John Brown Jr. (July 25, 1821 – May 3, 1895) was the eldest son of the abolitionist John Brown. His mother was Brown's first wife, Dianthe Lusk Brown, who died when John Jr. was 11. He was born in Hudson, Ohio. In 1841 he tried teaching in a country school, but left it after one year, finding it frustrating and the children "snotty". In spring 1842 he enrolled at the Grand River Institute in Austinburg, Ohio. In July 1847 he married Wealthy Hotchkiss (1829–1911). The couple settled in Springfield, Massachusetts.

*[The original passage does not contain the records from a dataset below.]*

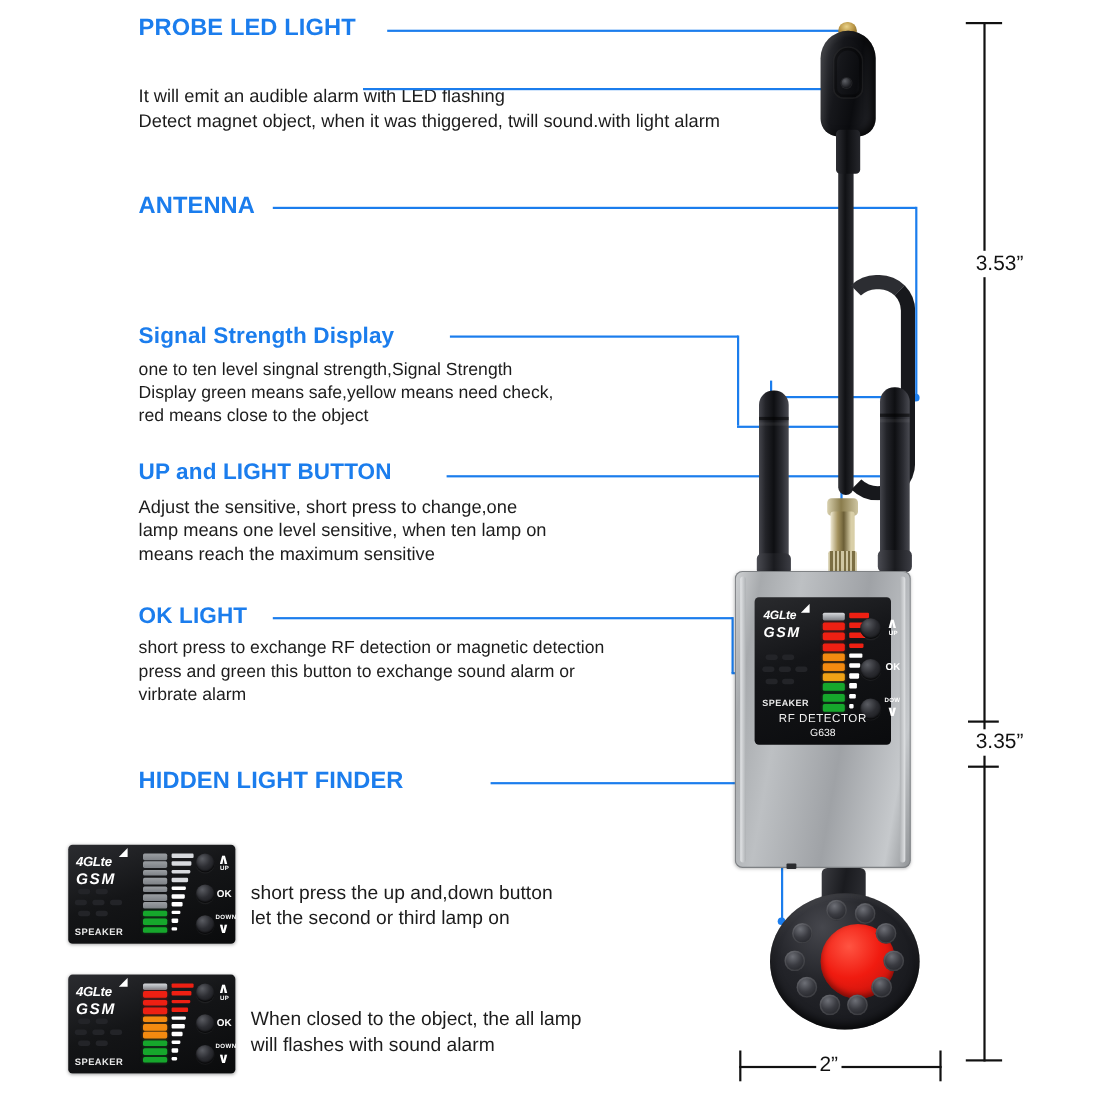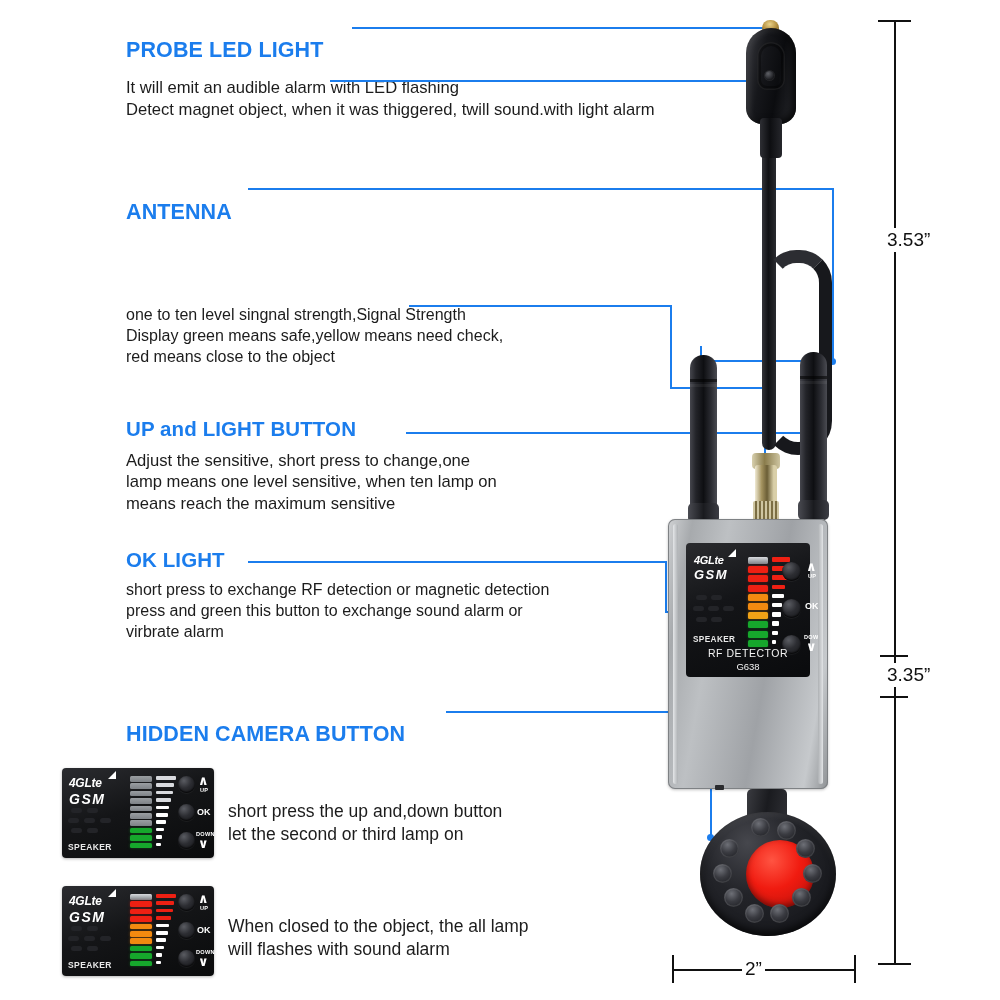"PROBE LED LIGHT" .h-22 { margin-top: 25px -> none }
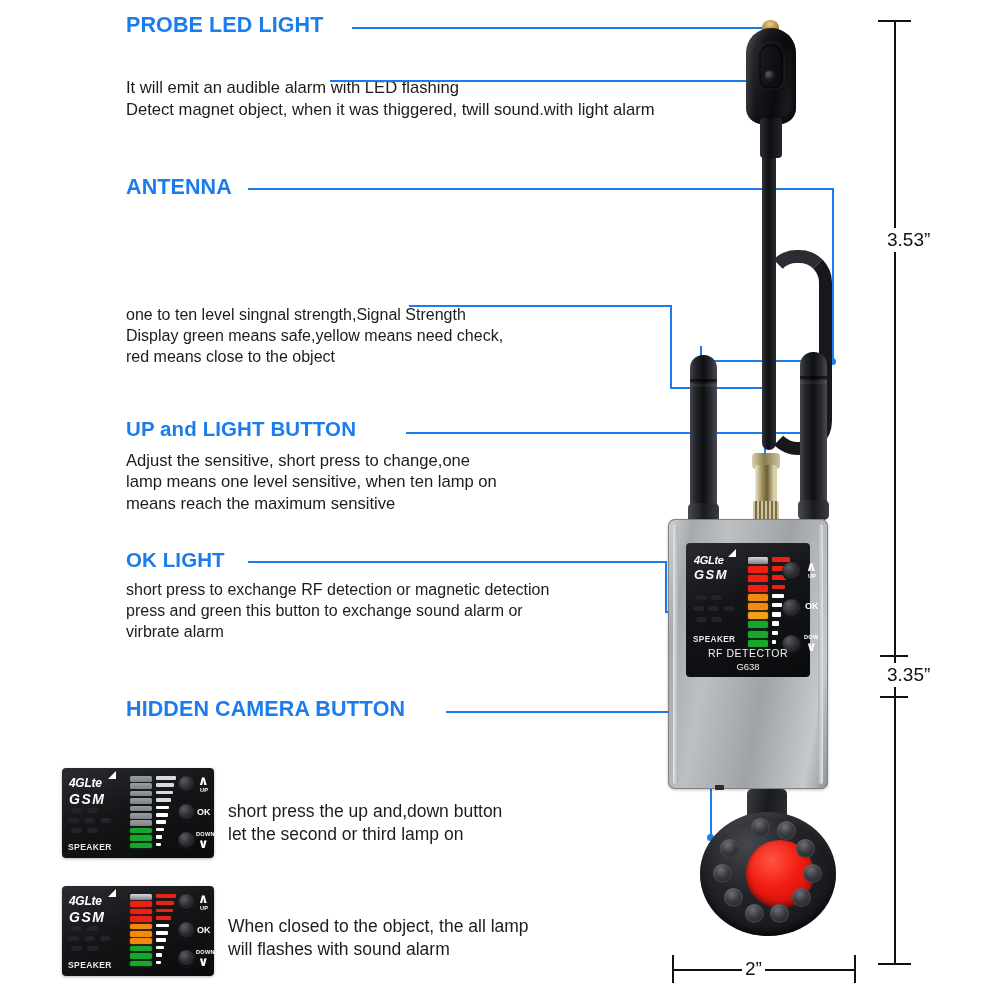"Signal Strength Display" div.head { html: none -> <div>Signal Strength Display</div> }
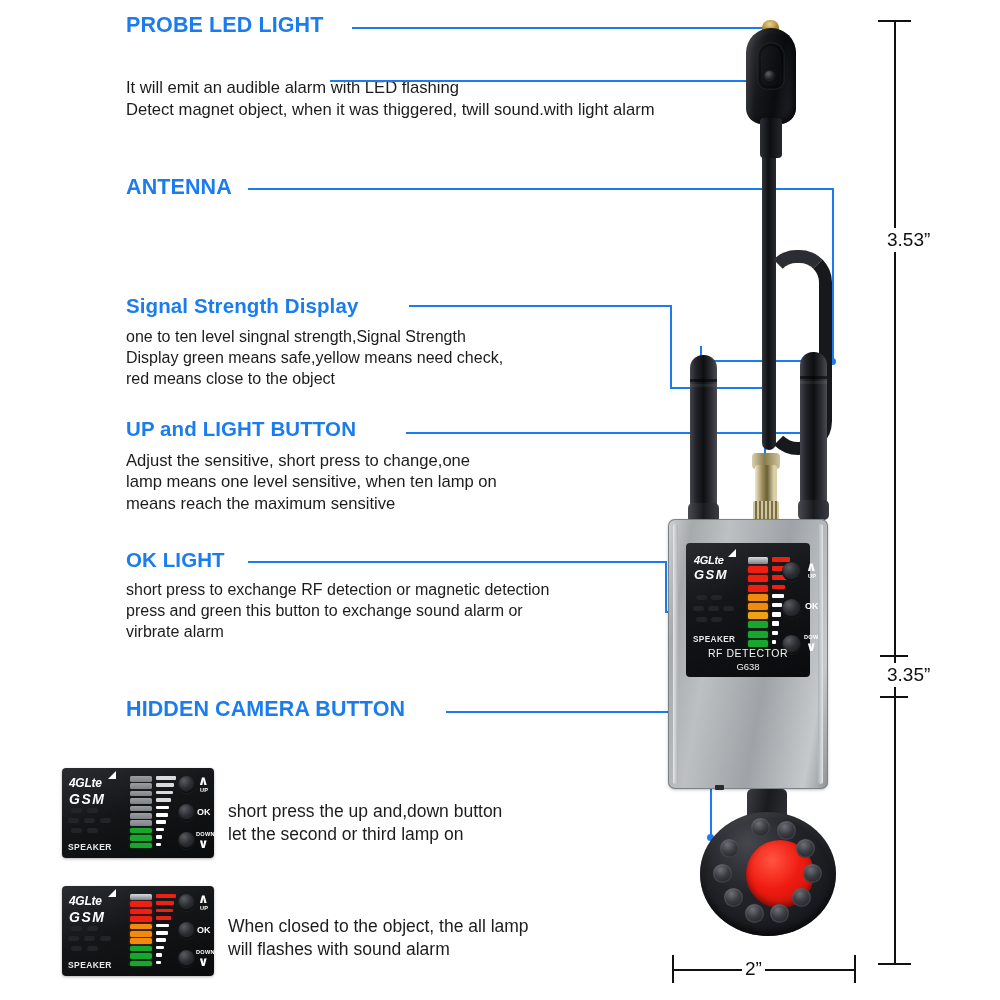"HIDDEN CAMERA BUTTON" div.head { text: CAMERA BUTTON -> LIGHT FINDER }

He was described by a Kansas acquaintance as "a man of education, and of more than common abilities. Strictly honest and conscientious." "His family and himself are beloved and sympathized with by his neighbors of all parties; and well he may be; for he is one of the finest specimens of men, physically and intellectually. ...He is a man who would be distinguished anywhere for his active, energetic temperament and fearless manner. Socially he is amiable, warm hearted and affectionate."

Kansas
John Jr. moved with four of his brothers to Kansas Territory in spring 1855. While his brothers Frederick, Owen, and Salmon traveled by land, John Jr., his brother Jason, and their families traveled by boat, across the state of Missouri on the Missouri River.  John Jr. described the trip as "a horrid business in a low stage of water which is a considerable portion of the year." Most of the passengers and crew were pro-slavery, and the captain deliberately left the two boys' parties behind at a stop in Waverly, Missouri.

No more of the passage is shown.